Working-class representation in state legislatures has always been low, he noted, but the most recent count is even lower than it was two years ago, when the percentage was about 1.8%.

The state legislature with the highest percentage of working-class lawmakers is Alaska, with 5% — that’s three of 60 lawmakers. Maine has the highest total number of working-class legislators, eight of 151 legislators, with a transportation worker and a bartender among the ranks.

Nate Roberts is a longtime electrician who won a seat in the Idaho legislature. The Democrat is among the small number of working-class lawmakers around the country. (Idaho Legislature/TNS)
Nate Roberts is a longtime electrician who won a seat in the Idaho legislature. The Democrat is among the small number of working-class lawmakers around the country. (Idaho Legislature/TNS) 

Working-class issues

After a 32-year career as an electrician, Democratic state Rep. Nate Roberts was part of a new wave of first-time Idaho lawmakers entering office in 2023.

Roberts knew that it wasn’t just his relative political inexperience that separated him from the rest of his colleagues.

He also was one of the only state lawmakers who had worked a union job. And during his first few weeks in office, he was shocked by how rarely issues such as wage theft, low pay and housing affordability had been talked about in committee meetings.

“That’s when I realized that the only person that’s going to advocate for working-class people is a working-class person,” he told Stateline. “When I moved from state to state working different jobs, I realized how differently states were influenced when it came to policies for working people.”

Roberts learned the power of unions as a journeyman — and fighting to increase worker protections has become his life, he said.

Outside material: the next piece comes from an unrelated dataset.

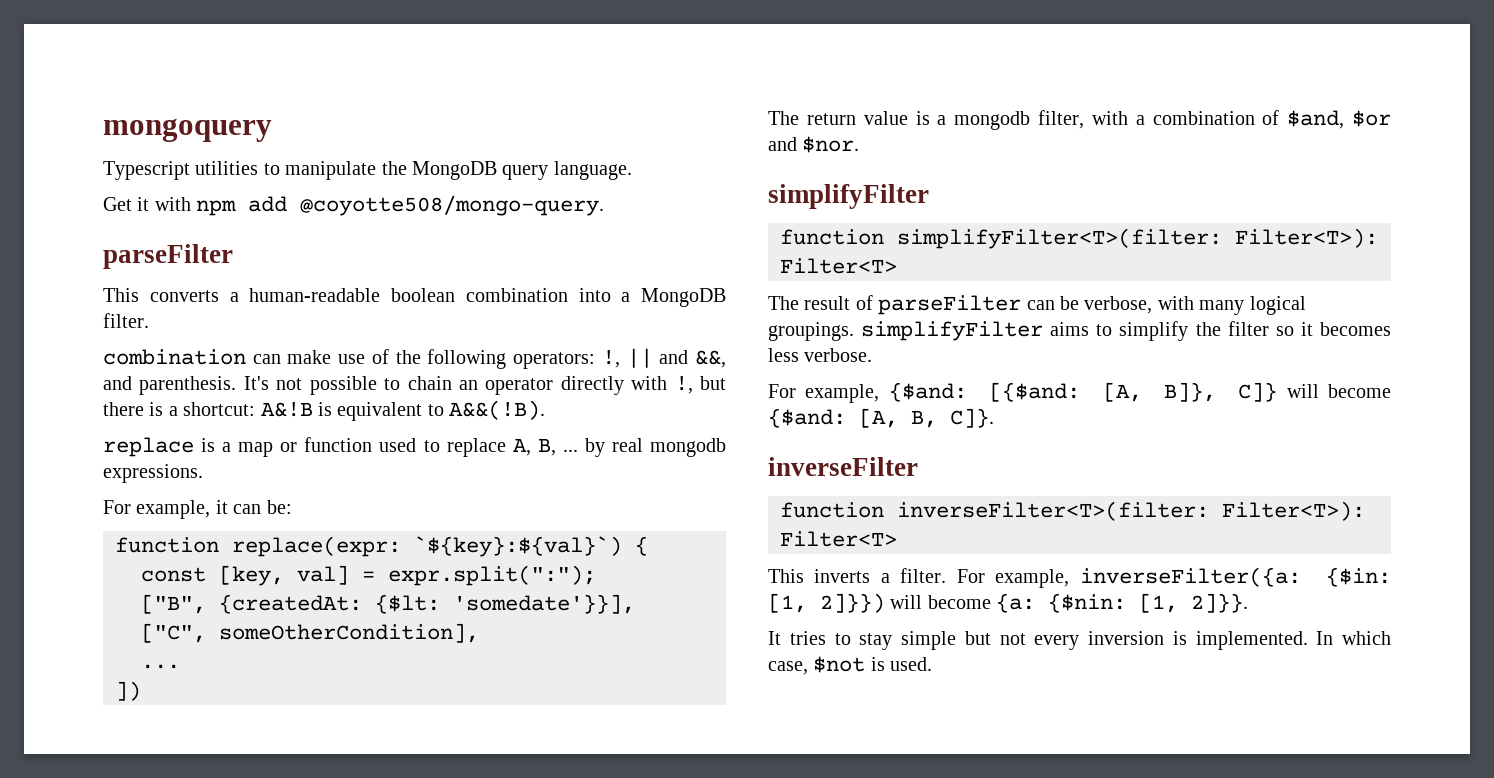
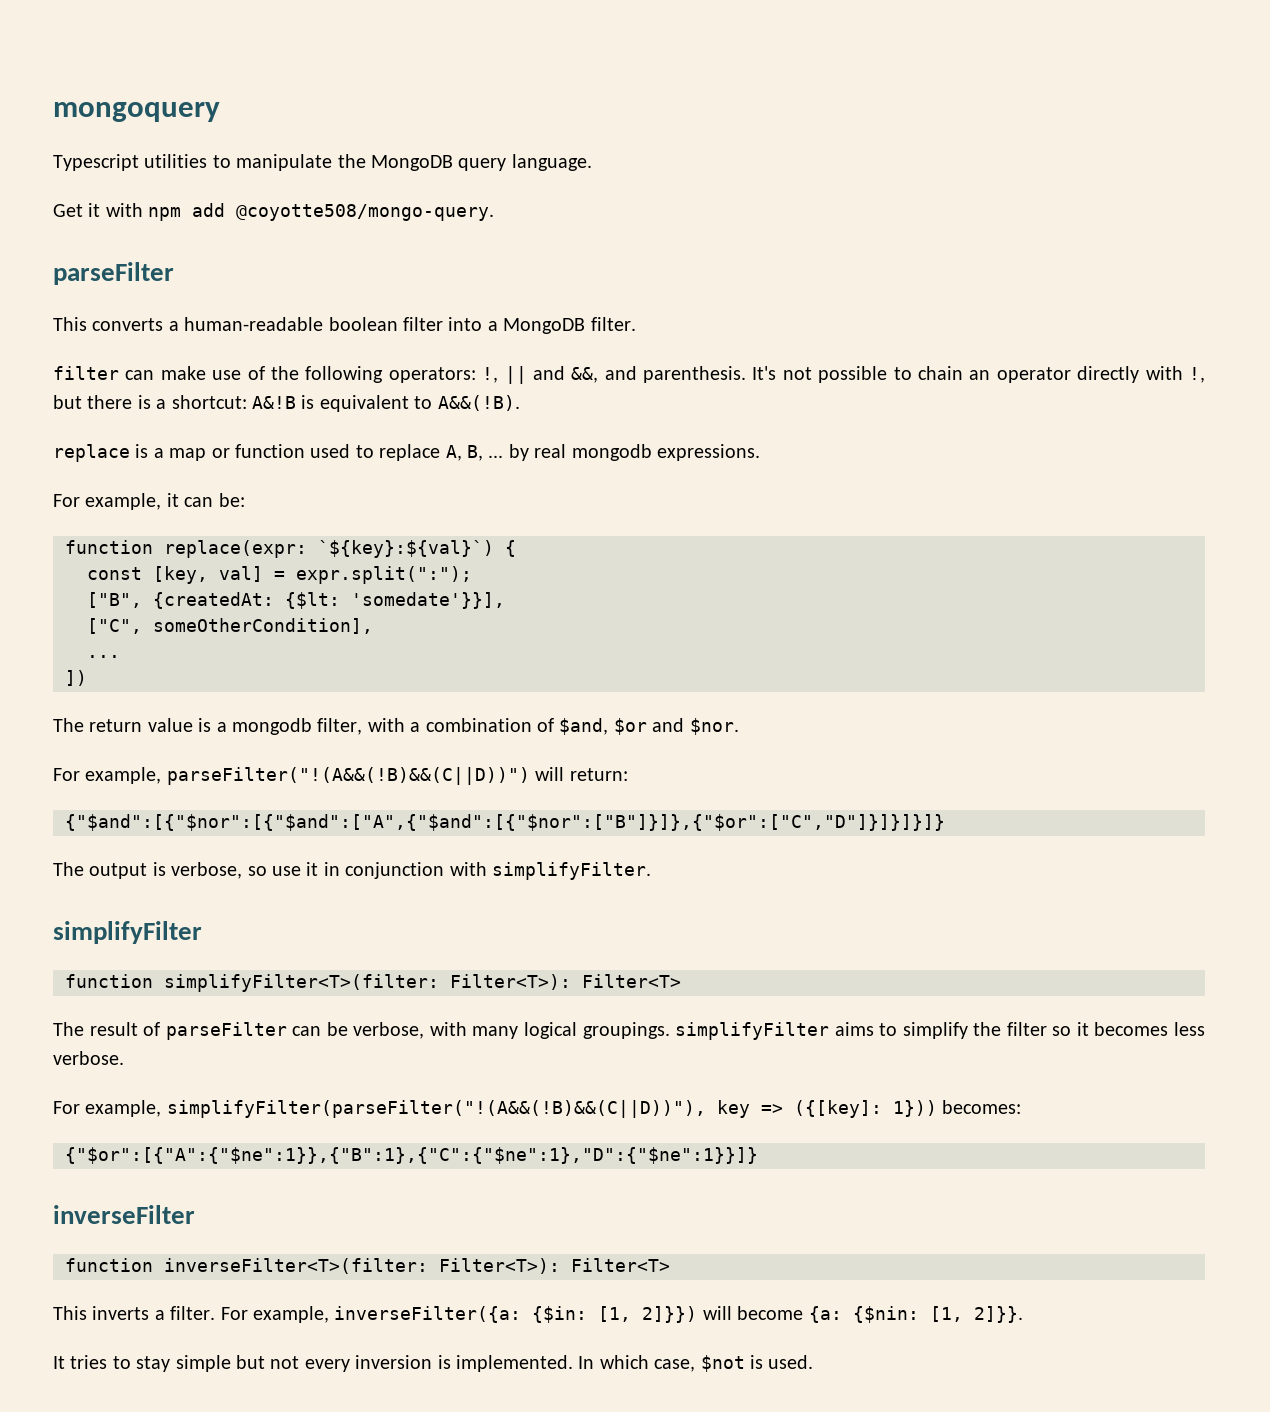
[465,288,568,302] combination -> [403,317,443,331] filter
[103,349,246,365] combination -> [53,366,119,380] filter
(860, 144) none -> [53,767,628,785] [65,814,945,831] [53,862,651,880] // For example, parseFilter("!(A&&(!B)&&(C||D))") will return: // {"$and":[{"$nor":[{"$and":["A",{"$and":[{"$nor":["B"]}]},{"$or":["C","D"]}]}]}]} // The output is verbose, so use it in conjunction with simplifyFilter.
[888,382,1391,402] [768,408,994,428] {$and: [{$and: [A, B]}, C]} will become {$and: [A, B, C]}. -> [166,1100,1022,1118] [65,1147,758,1164] simplifyFilter(parseFilter("!(A&&(!B)&&(C||D))"), key => ({[key]: 1})) becomes: // {"$or":[{"A":{"$ne":1}},{"B":1},{"C":{"$ne":1},"D":{"$ne":1}}]}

Idaho is one of 26 so-called right-to-work states, where no person can be forced, as a condition of employment, to join a union. Such laws limit unions’ bargaining power.

Roberts would like Idaho to follow the lead of Michigan, which in 2023 became the first state in decades to repeal a right-to-work law. That is unlikely in Idaho, given the state’s conservative political orientation. But Roberts also is pushing to update Idaho’s child labor laws, which were enacted in 1907 and have been superseded by the federal Fair Labor Standards Act of 1938.

Roberts said his experience as a laborer in his younger years has emboldened him to speak out against legislation such as a Senate bill that would repeal limits on the number of hours and how late in the day a child under the age of 16 can work.

“I’m still shocked when I get pushback for going against these bills, particularly ones that I feel regress our child labor laws,” said Roberts. “I’ve experienced it. We need to not only protect our kids, but we also need to protect our workers.”